Crown duels

{RAC Grand Prix de l'Europe, Silverstone, May 1950}
There were some notable guests among the estimated 150,000 crowd as international motor racing moved into a bold new era
Writer: Simon Arron, Illustrator: Guy Allen

History records it as the opening round of the freshly inaugurated Formula 1 world championship. The June 1950 edition of Motor Sport headlined it, “The Royal Silverstone Meeting” and there was, we were told, “glorious weather for their majesties’ visit”.

King George VI, Queen Elizabeth, HRH Princess Margaret and Lord and Lady Mountbatten were introduced to drivers before the day’s main event and went on to watch the action from “various vantage points”, although there was a royal box located between the two grandstands opposite the pits.

Nowadays, spectators rightly complain about limited access to F1 cars and stars – but the warning signs were always there.

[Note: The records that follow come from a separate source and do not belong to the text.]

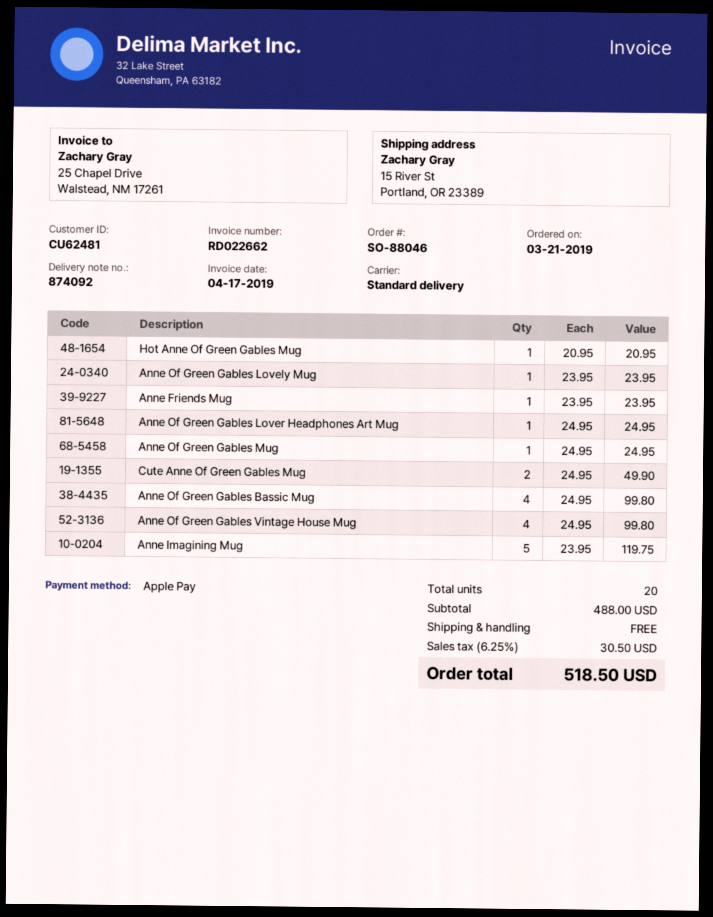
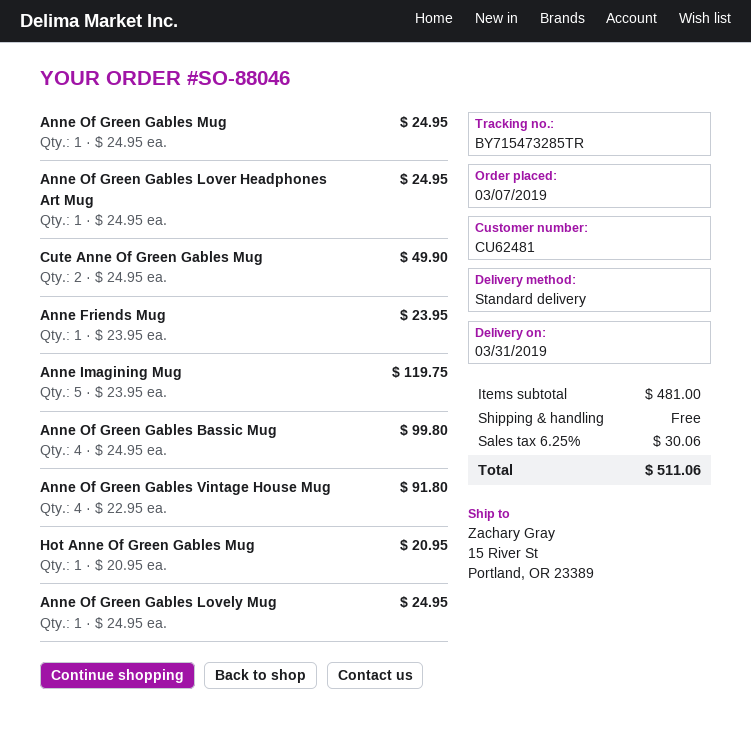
order date: 2019-03-21 -> 2019-03-07
Anne Of Green Gables Lovely Mug: 1 x 23.95 = 23.95 -> 1 x 24.95 = 24.95
Anne Of Green Gables Vintage House Mug: 4 x 24.95 = 99.80 -> 4 x 22.95 = 91.80
subtotal: 488.00 -> 481.00
tax: 6.25% = 30.50 -> 6.25% = 30.06
total: 518.50 -> 511.06

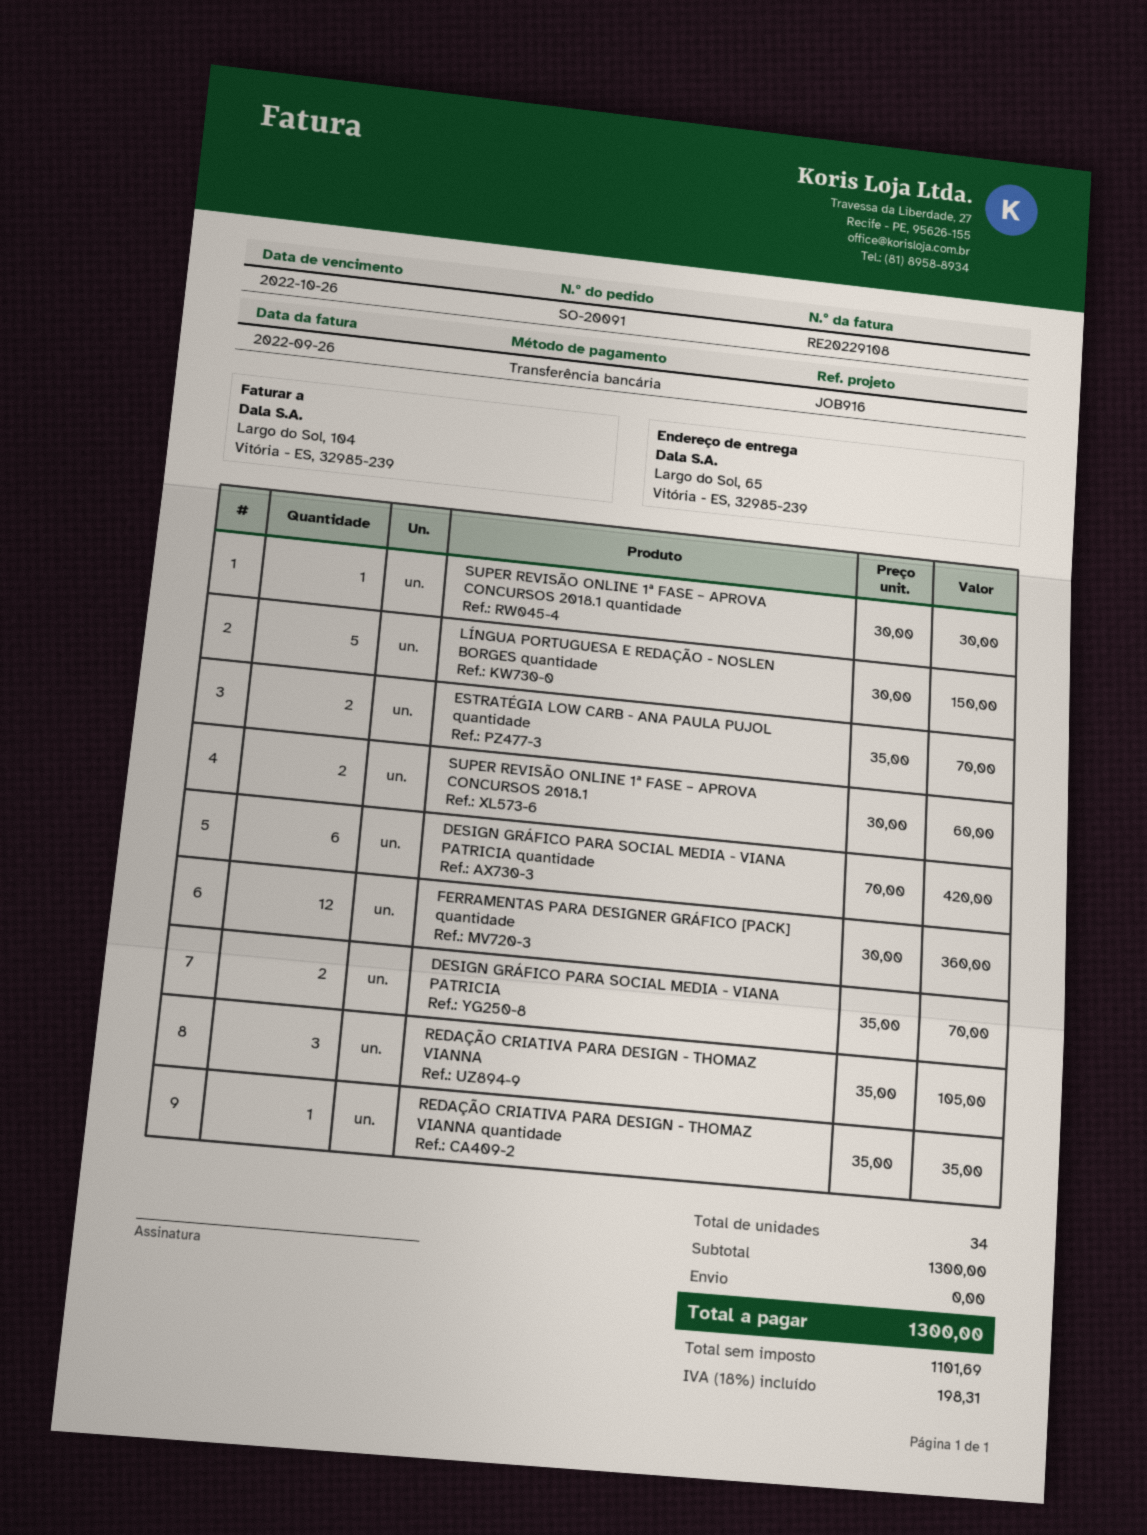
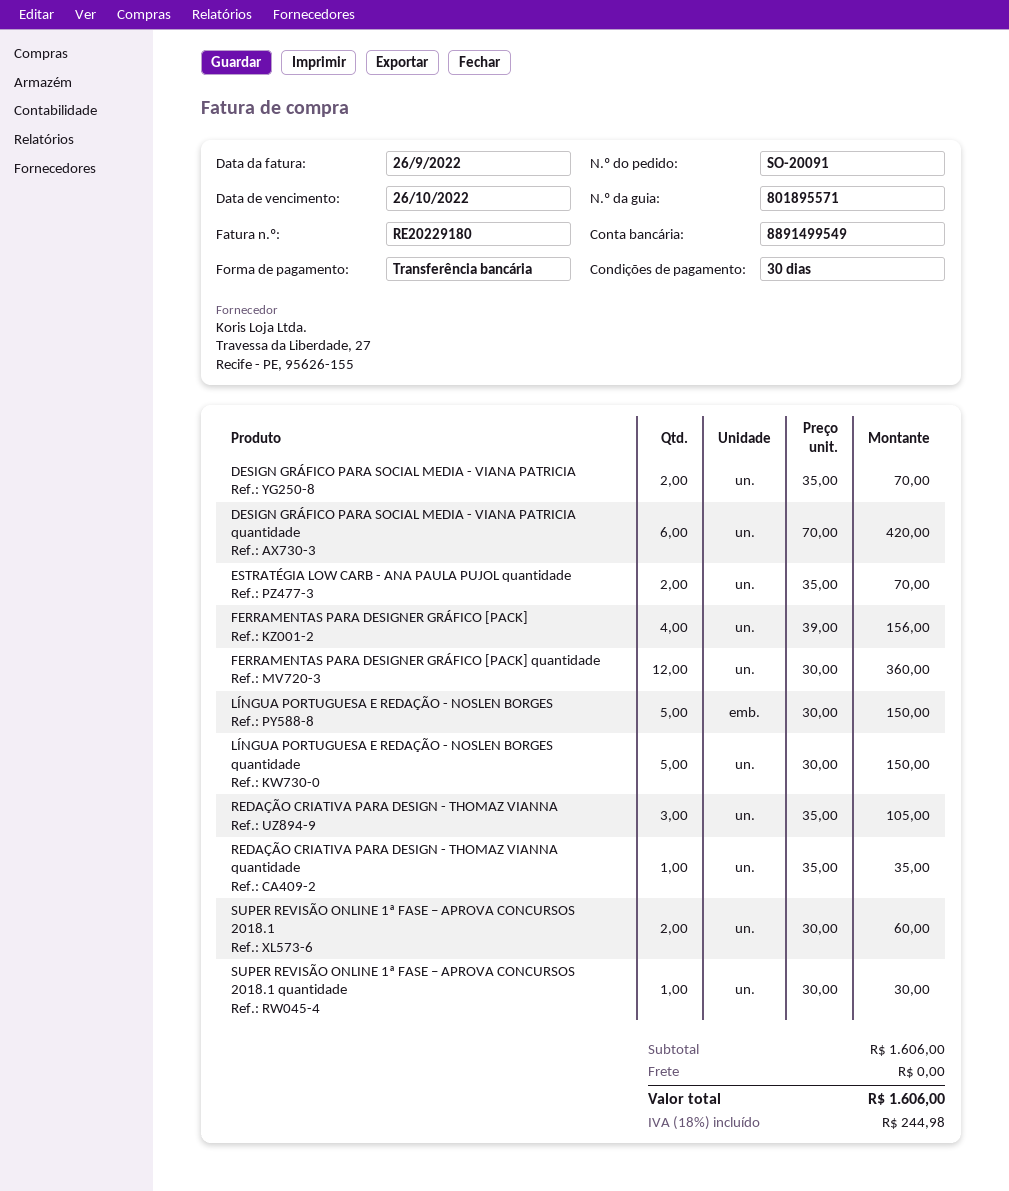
invoice number: RE20229108 -> RE20229180
FERRAMENTAS PARA DESIGNER GRÁFICO [PACK]: none -> 4 x 39.00 = 156.00
LÍNGUA PORTUGUESA E REDAÇÃO - NOSLEN BORGES: none -> 5 x 30.00 = 150.00
subtotal: 1300.00 -> 1606.00
tax: 18% = 198.31 -> 18% = 244.98
total: 1300.00 -> 1606.00

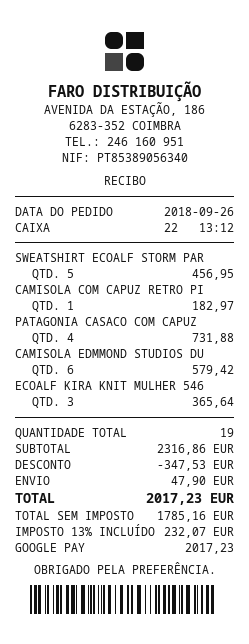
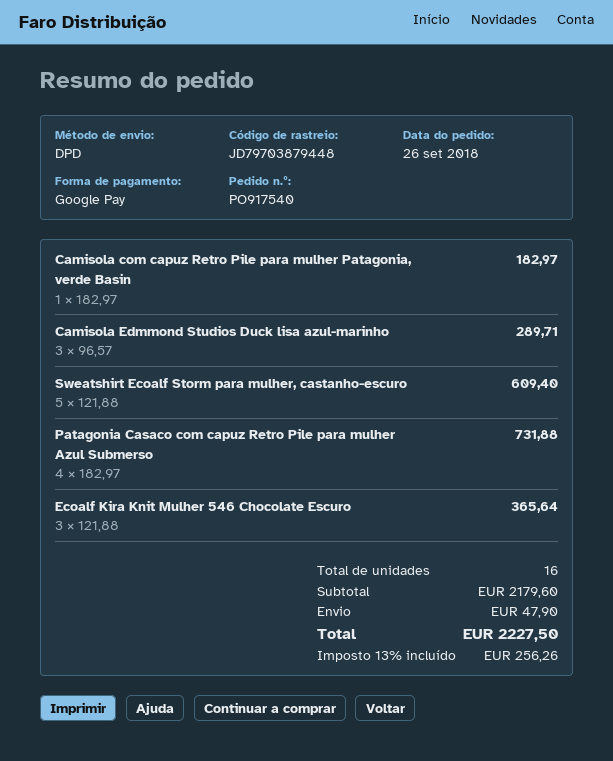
SWEATSHIRT ECOALF STORM PAR: 5 for 456.95 -> 5 for 609.40
CAMISOLA EDMMOND STUDIOS DU: 6 for 579.42 -> 3 for 289.71
total quantity: 19 -> 16
subtotal: 2316.86 -> 2179.60
discount: 347.53 -> none
tax: 13% = 232.07 -> 13% = 256.26
total: 2017.23 -> 2227.50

Pre-race favourite Alfa Romeo received preferential treatment, for instance. “To meet requirements,” noted our report, “they were given pits at the top end and the grass was cropped behind so that they could get down to work in their own roped-off paddock.” Not quite a three-tier motorhome, even so.

Motor Sport also noted, “A bit of British enterprise behind the pits was the bright-red GPO mobile post office, complete with telephone and telegraph facilities, on an articulated Morris Commercial chassis registered GPO 1. Sir Algernon Guinness and his Grace the Duke of Richmond and Gordon displayed great interest, and Louis Chiron, in full racing attire, was one of the first to use it.”

Much faster than anything else, the Alfa Romeo 158s led away – the noise and smoke at the start taking the Queen “a trifle unawares” – and finished well clear of the opposition. Juan Manuel Fangio retired with a broken con-rod, but team-mates Nino Farina, Luigi Fagioli and Reg Parnell cemented a 1-2-3. Yves Girard-Cabantous (Talbot) took fourth, two laps behind the winner. Not much of a contest, then, but it had been quite an occasion.